▶ **What you have to do**
An exact transcription of the listing, without its images, is what the answer must contain.

▶ **Records provided**
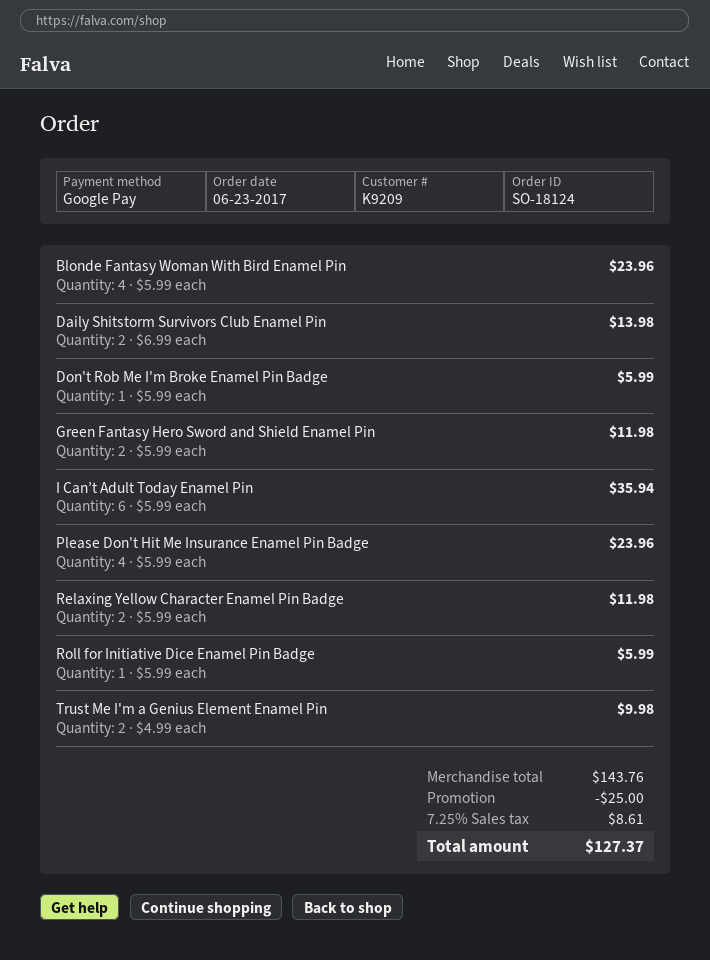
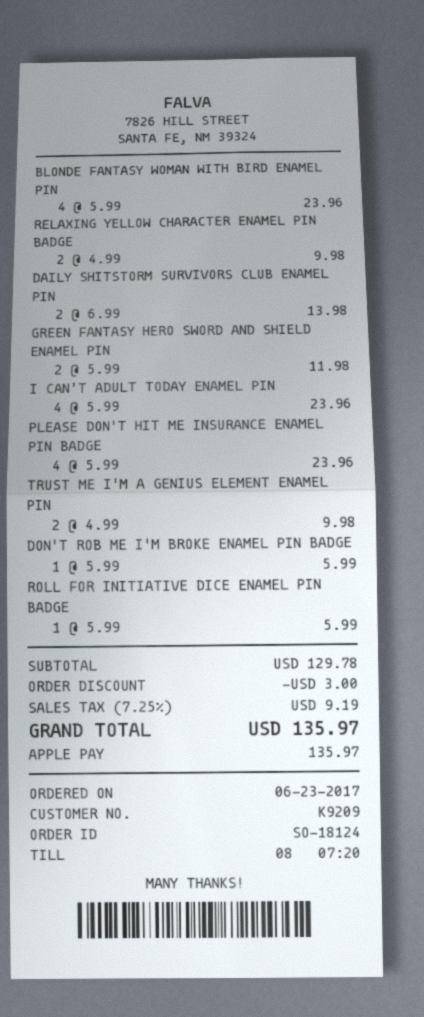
payment method: Google Pay -> Apple Pay
I Can’t Adult Today Enamel Pin: 6 x 5.99 = 35.94 -> 4 x 5.99 = 23.96
Relaxing Yellow Character Enamel Pin Badge: 2 x 5.99 = 11.98 -> 2 x 4.99 = 9.98
subtotal: 143.76 -> 129.78
discount: 25.00 -> 3.00
tax: 7.25% = 8.61 -> 7.25% = 9.19
total: 127.37 -> 135.97

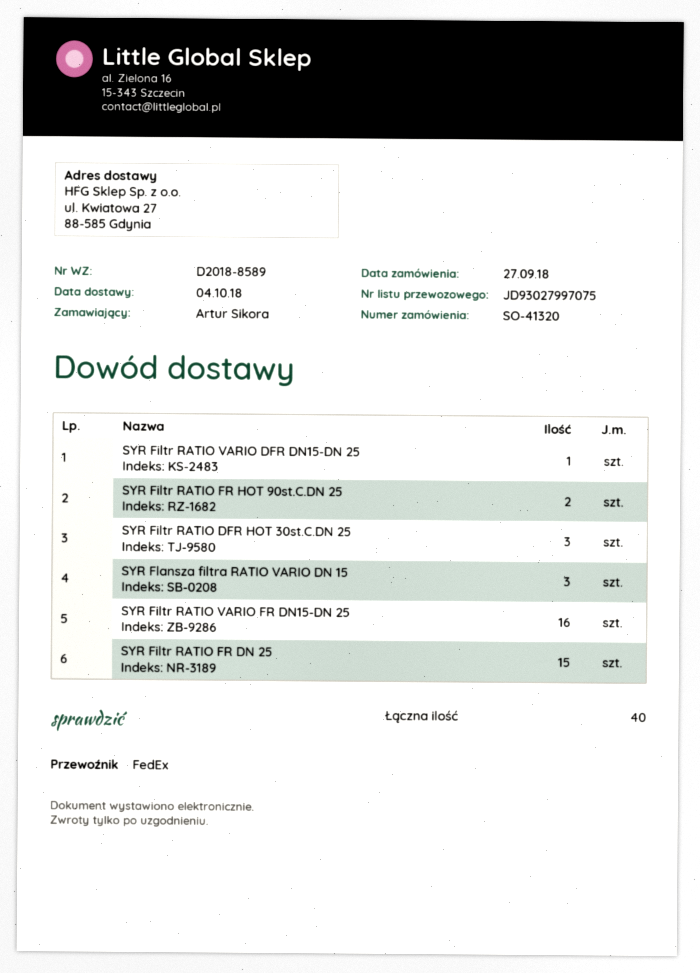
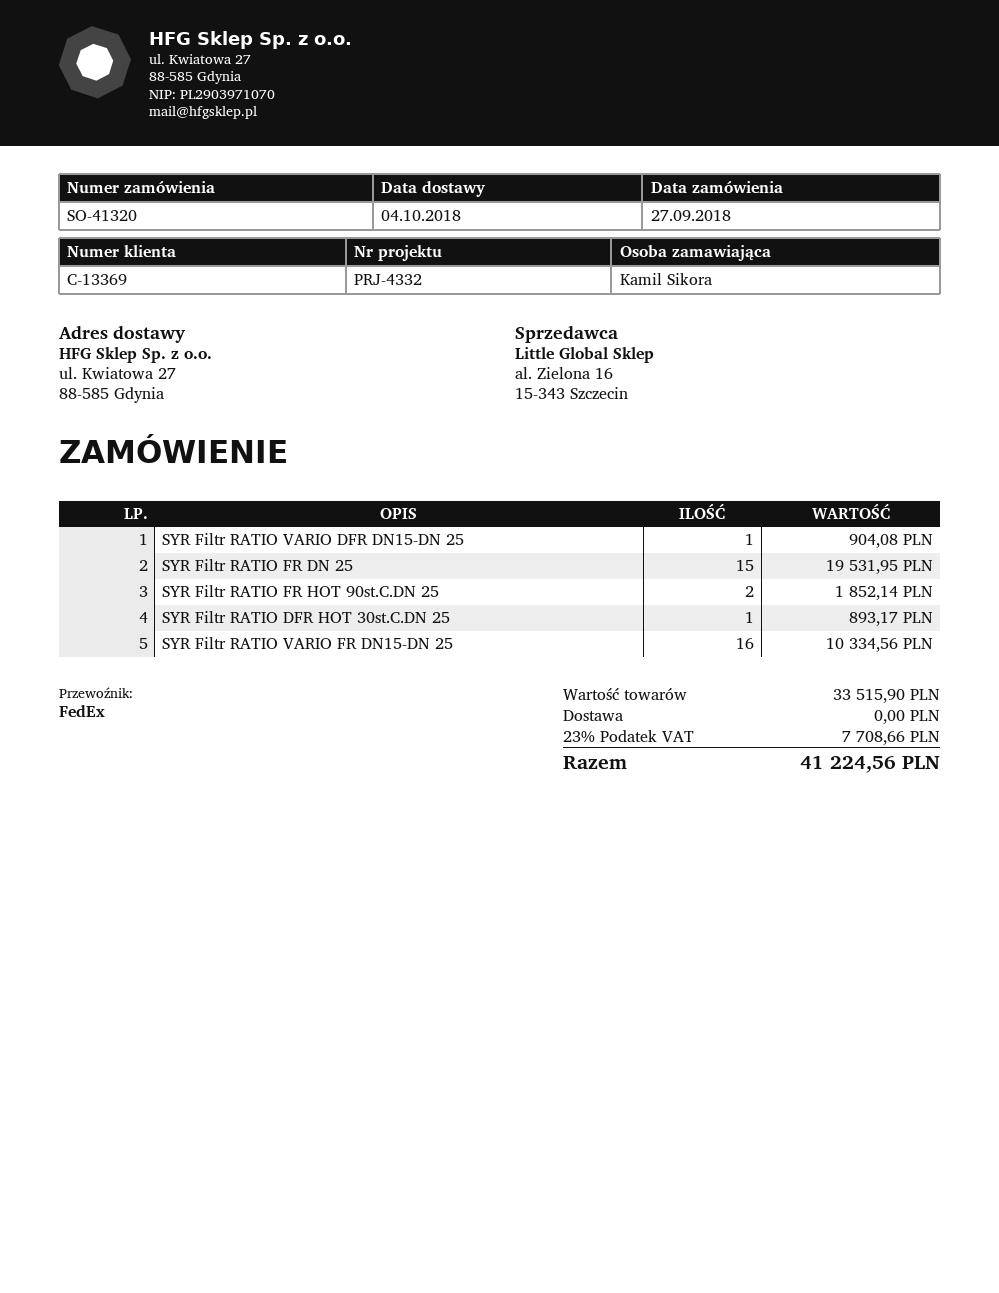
ordered by: Artur Sikora -> Kamil Sikora
SYR Filtr RATIO DFR HOT 30st.C.DN 25: 3 -> 1
SYR Flansza filtra RATIO VARIO DN 15: 3 -> none

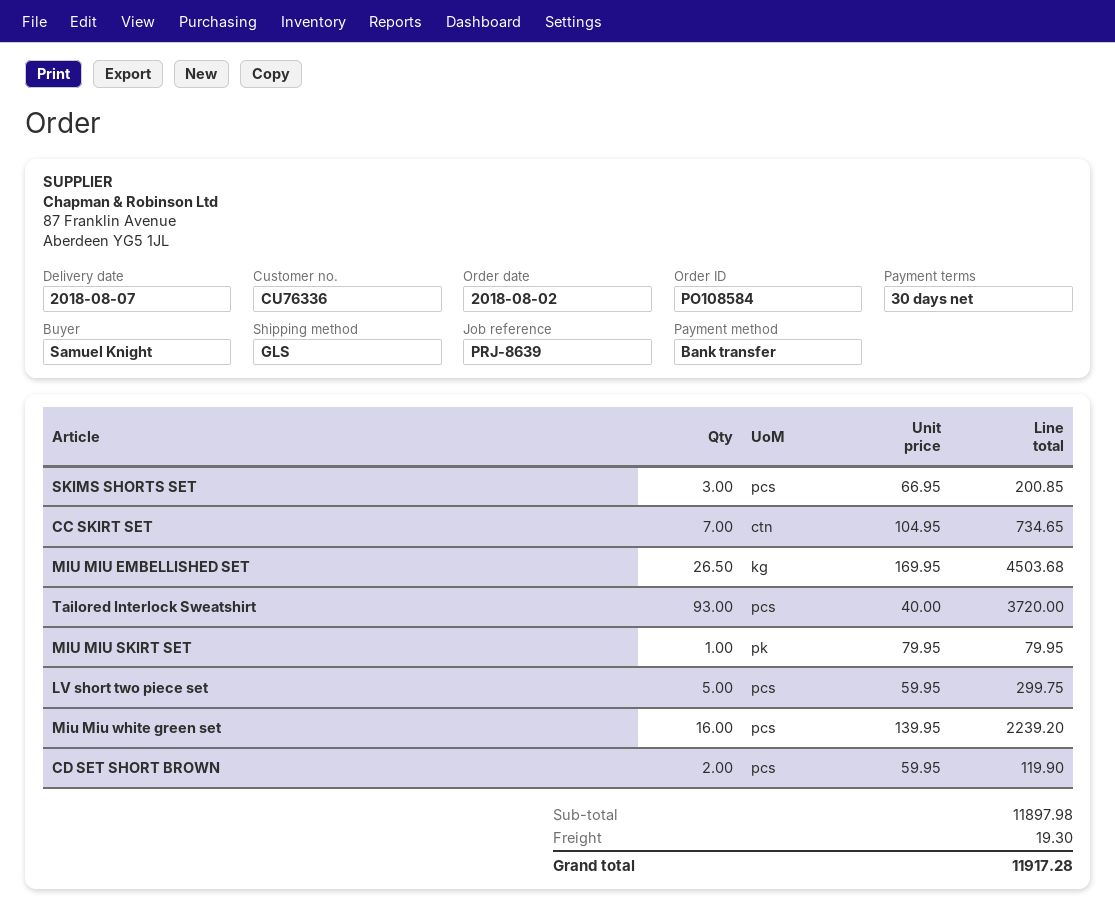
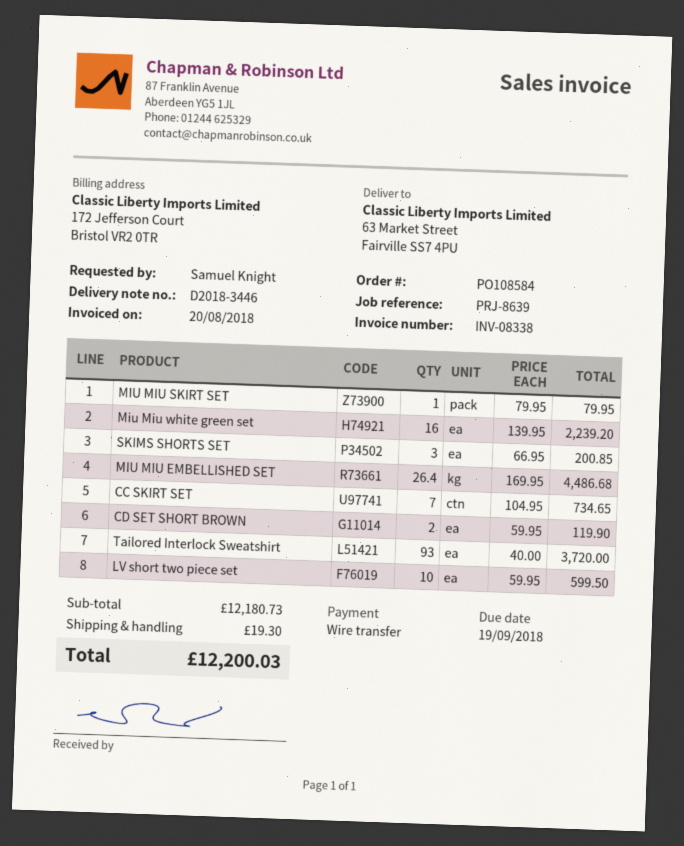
MIU MIU EMBELLISHED SET: 26.5 x 169.95 = 4503.68 -> 26.4 x 169.95 = 4486.68
LV short two piece set: 5 x 59.95 = 299.75 -> 10 x 59.95 = 599.50
subtotal: 11897.98 -> 12180.73
total: 11917.28 -> 12200.03

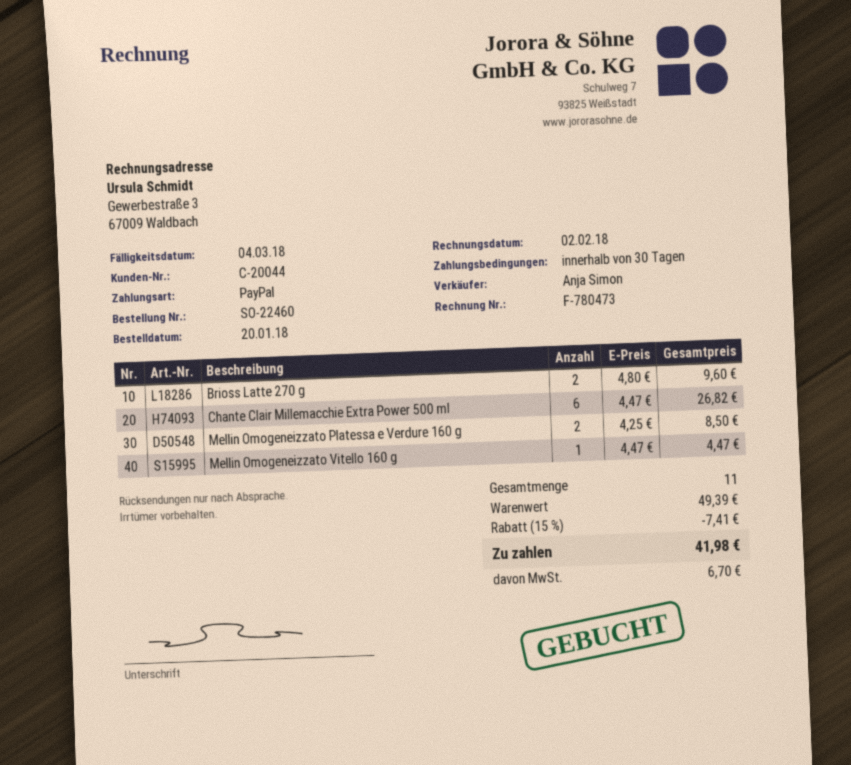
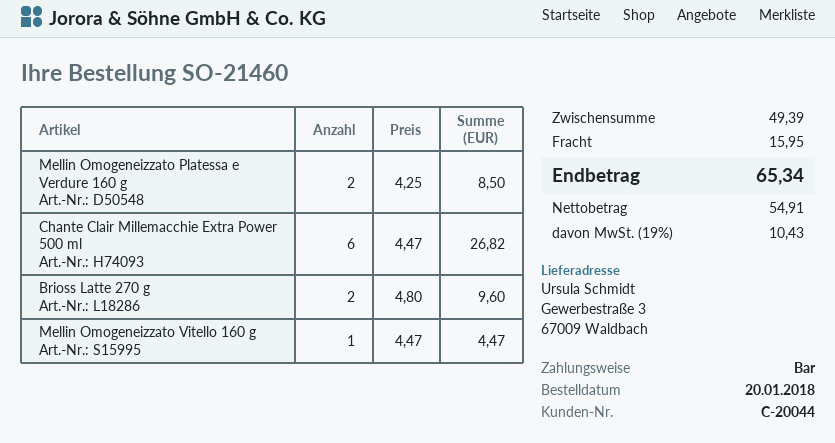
order number: SO-22460 -> SO-21460
payment method: PayPal -> cash
discount: 15% = 7.41 -> none
shipping: none -> 15.95
tax: 6.70 -> 10.43
total: 41.98 -> 65.34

▶ **Answer**
payment method: Google Pay -> Apple Pay
I Can’t Adult Today Enamel Pin: 6 x 5.99 = 35.94 -> 4 x 5.99 = 23.96
Relaxing Yellow Character Enamel Pin Badge: 2 x 5.99 = 11.98 -> 2 x 4.99 = 9.98
subtotal: 143.76 -> 129.78
discount: 25.00 -> 3.00
tax: 7.25% = 8.61 -> 7.25% = 9.19
total: 127.37 -> 135.97

ordered by: Artur Sikora -> Kamil Sikora
SYR Filtr RATIO DFR HOT 30st.C.DN 25: 3 -> 1
SYR Flansza filtra RATIO VARIO DN 15: 3 -> none

MIU MIU EMBELLISHED SET: 26.5 x 169.95 = 4503.68 -> 26.4 x 169.95 = 4486.68
LV short two piece set: 5 x 59.95 = 299.75 -> 10 x 59.95 = 599.50
subtotal: 11897.98 -> 12180.73
total: 11917.28 -> 12200.03

order number: SO-22460 -> SO-21460
payment method: PayPal -> cash
discount: 15% = 7.41 -> none
shipping: none -> 15.95
tax: 6.70 -> 10.43
total: 41.98 -> 65.34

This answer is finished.